For their first screening of 2013 Sarnia Cinema (formerly Sarnia Shorts) gave us a choice of films.
Via their Facebook page film fans could ‘vote’ on either Jurassic Park or Indiana Jones and the Temple of Doom for a bit of Spielberg directed fantasy action to liven up a February night.
The vote went (for me disappointingly) to Temple of Doom.
Here’s my small feature on the screening from The Guernsey Press’ Arts page on Wednesday 27th February 2013:
So, in the meantime, here is my review focussing purely on the film.
From the start the tone of Indiana Jones and The Temple of Doom is an odd one, it seems like Spielberg wants to try his hand at doing a mid-Roger Moore era James Bond film, but has Harrison Ford as an archaeologist rather than a suave super spy – and this is after what seems to be an oddly placed fantasy dance sequence featuring the film’s heroine and introducing her character about as much as any other part of the film does (she’s a showgirl who can scream).
Following a painfully convoluted scene in the ‘Club Obi-Wan’ (let’s get meta, George!) we are introduced to Short Round and our oddly misjudged and imbalanced pseudo-family are all in place and the real adventure starts as Indy goes in search of a mystical stone to help save an Indian village from starvation and rescue all their children.
The village’s children, along with Short Round, are where one of the massively imbalanced aspects of the film comes from as the basic plot could easily be a fun and romping adventure perfectly suited for a younger audience who can associate with Short Round and buy into the rescuing the kids story.
Unfortunately, alongside the child friendly elements, we get some seriously full on gore and violence (for a family film) which, while I quite enjoyed that element, particularly the heart removal sequence, it wasn’t something I’d think little kids who’d be entertained by Short Round would get and, to be honest, it probably pushes beyond the scary of the melting Nazis of Raiders of the Lost Ark thanks to the length and sustained menace of the ritual sequences.
So, as I have in the past I spent more of my time being frustrated by the films own illogical nature rather than enjoying what could have been a great adventure.
This left me feeling that, for the most part, they were ideas written on a page and then just handed to the director with little or no thought into how they would associate to anything around them, this is something I’d put more in common with a modern b-level blockbuster rather than the work of Spielberg.
The biggest of these set pieces is a mine kart chase that is the one part I remembered fondly from my youth, but now even this feels cynical, as it looks purely like someone pitching a new ride to Disneyland – which, lo and behold, it rather swiftly became.
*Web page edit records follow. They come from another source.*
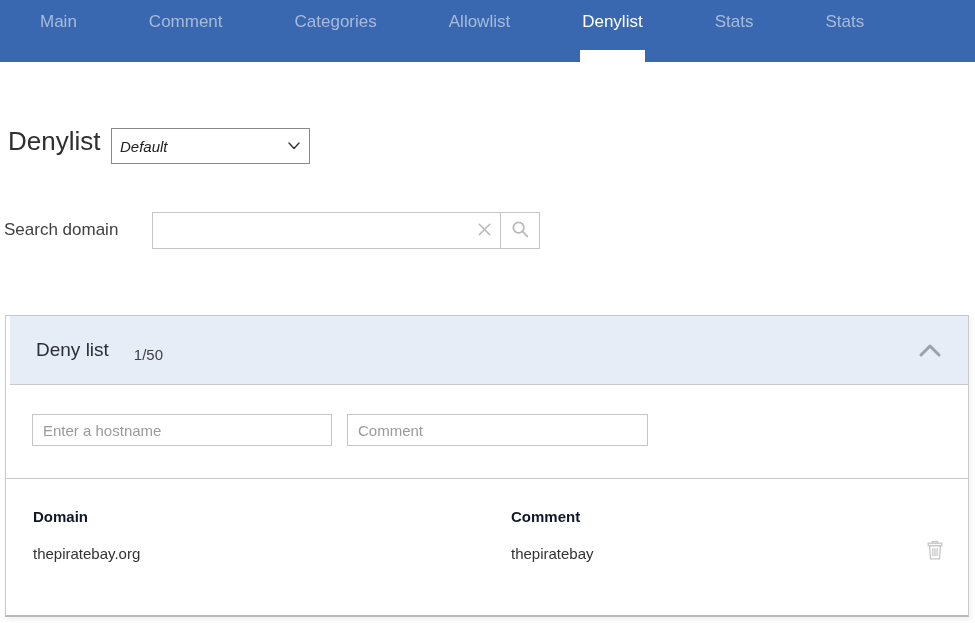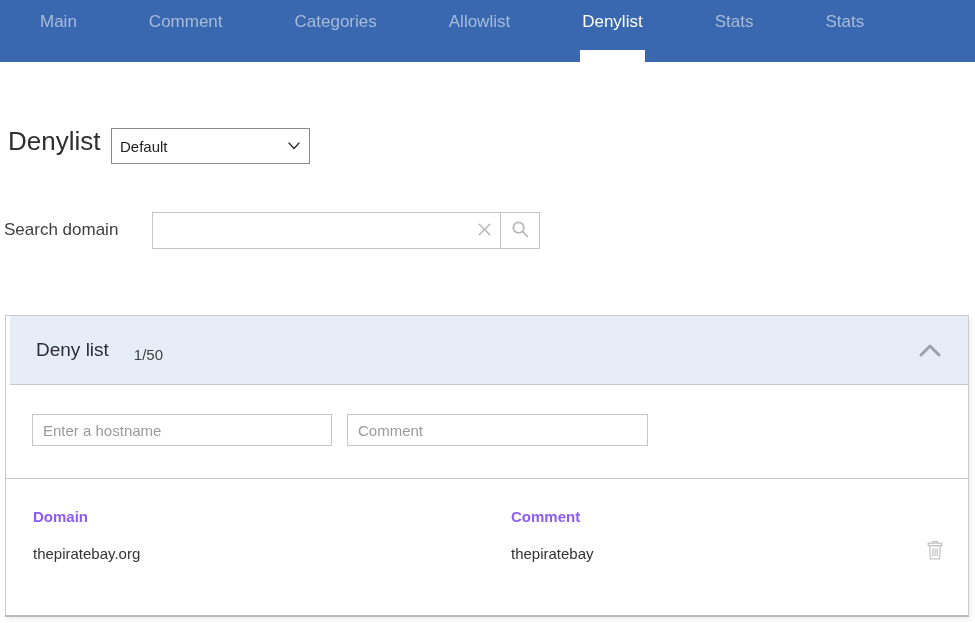--- a/index.html
+++ b/index.html
@@ -61,20 +61,21 @@
     border: 1px solid #898989;
     border-radius: 0;
     background: #fff;
     font-family: inherit;
     font-size: 15px;
     color: #222;
     padding: 0 28px 0 8px;
     appearance: none;
     -webkit-appearance: none;
     outline: none;
+    font-style: italic;
   }
   .select-chevron {
     position: absolute;
     right: 10px; top: 14px;
     pointer-events: none;
     line-height: 0;
   }
 
   
   .search-label {
@@ -207,21 +208,21 @@
   .panel-table {
     position: absolute;
     top: 162px; left: 0; right: 0; bottom: 0;
     border-top: 1px solid #c9c9c9;
   }
   .col-header {
     position: absolute;
     top: 29px;
     font-size: 15px;
     font-weight: 700;
-    color: #8b5cf6;
+    color: #0f172a;
     text-align: center;
   }
   .col-header.domain { left: 27px; }
   .col-header.comment { left: 505px; }
   .cell {
     position: absolute;
     top: 66px;
     font-size: 15px;
     color: #333;
   }

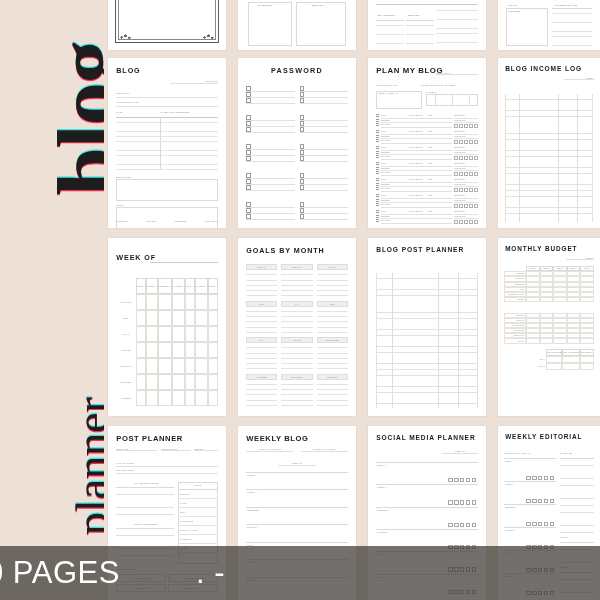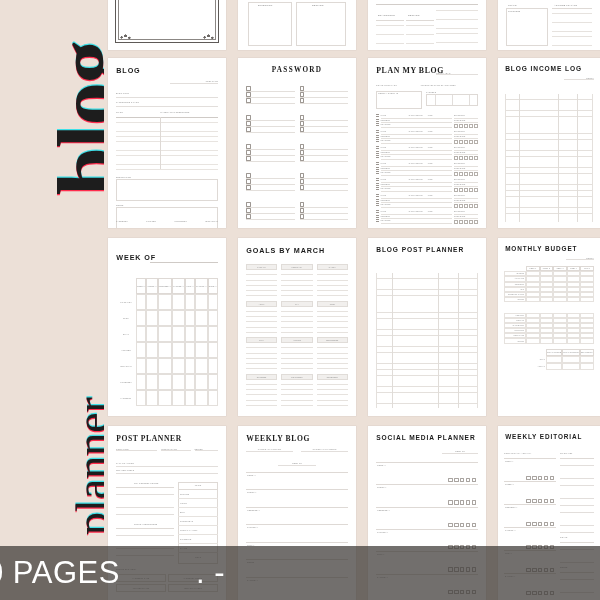--- a/index.html
+++ b/index.html
@@ -41,21 +41,21 @@
     position:absolute;background:#ffffff;overflow:hidden;
     box-shadow:0 0 0 0.5px rgba(0,0,0,.06);
   }
   .sheet{position:absolute;inset:0;padding:7% 7% 6% 7%;box-sizing:border-box;}
 
   .ptitle{
     font-size:7.2px;font-weight:700;letter-spacing:.9px;color:#1b1b1b;
     font-family:"Liberation Sans", sans-serif;
     margin:0 0 3px 0;
   }
-  .ptitle.serif{font-family:Liberation Serif, serif;letter-spacing:.6px;}
+  .ptitle.serif{font-family:Liberation Sans, sans-serif;letter-spacing:.6px;}
   .mini{font-size:2.2px;letter-spacing:.25px;color:#7b7b7b;text-transform:uppercase;white-space:nowrap;}
   .mini2{font-size:1.9px;letter-spacing:.2px;color:#8a8a8a;text-transform:uppercase;white-space:nowrap;}
   .line{height:1px;background:#e2dedb;}
   .bx{border:1px solid #ded9d5;box-sizing:border-box;}
 
   
   .botbar{
     position:absolute;left:0;bottom:0;width:600px;height:54px;
     background:rgba(60,56,52,.72);
     z-index:9;
@@ -602,21 +602,21 @@
             <div style="border: 0.5px solid rgb(227, 223, 219);"></div>
             <div style="border: 0.5px solid rgb(227, 223, 219);"></div>
             <div style="border: 0.5px solid rgb(227, 223, 219);"></div>
             <div style="border: 0.5px solid rgb(227, 223, 219);"></div>
           </div>
       </div>
     </div>
 
     <div class="page" style="left:134px;top:238px;width:118px;height:178px;">
       <div class="sheet">
-        <div class="ptitle">GOALS BY MARCH</div>
+        <div class="ptitle">GOALS BY MONTH</div>
         <div id="goals-body" style="position:absolute;left:8px;right:8px;top:26px;bottom:10px;display:grid;grid-template-columns:1fr 1fr 1fr;grid-template-rows:1fr 1fr 1fr 1fr;gap:4px;">
             <div style="display: flex; flex-direction: column;">
               <div class="mini2" style="background: rgb(241, 239, 237); border: 0.5px solid rgb(224, 220, 216); text-align: center; font-size: 1.7px; line-height: 4px;">JANUARY</div>
               <div style="flex: 1 1 0%; border-bottom: 0.5px solid rgb(230, 226, 222);"></div>
               <div style="flex: 1 1 0%; border-bottom: 0.5px solid rgb(230, 226, 222);"></div>
               <div style="flex: 1 1 0%; border-bottom: 0.5px solid rgb(230, 226, 222);"></div>
               <div style="flex: 1 1 0%; border-bottom: 0.5px solid rgb(230, 226, 222);"></div>
               <div style="flex: 1 1 0%; border-bottom: 0.5px solid rgb(230, 226, 222);"></div>
             </div>
             <div style="display: flex; flex-direction: column;">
In terms of technical aspects the film looks great, as you’d expect, and the special effects are generally excellent for a film made in the early 80s, but with little to work with in terms of character or story its clear this was going to be hard work even for someone with the talents of Spielberg.
I don’t like to jump on the George Lucas bashing bandwagon as he didn’t write the final screenplay, but he is credited as “Story by…” and a lot of the issues that I have with Temple of Doom are ones I had with the lesser installments of Star Wars so it seems he’s the scapegoat, rightly or wrongly, here as well.
In the end, while the film wasn’t much cop, having the chance to see it projected on a big screen and played loud was great, but I still think I’d have preferred Jurassic Park.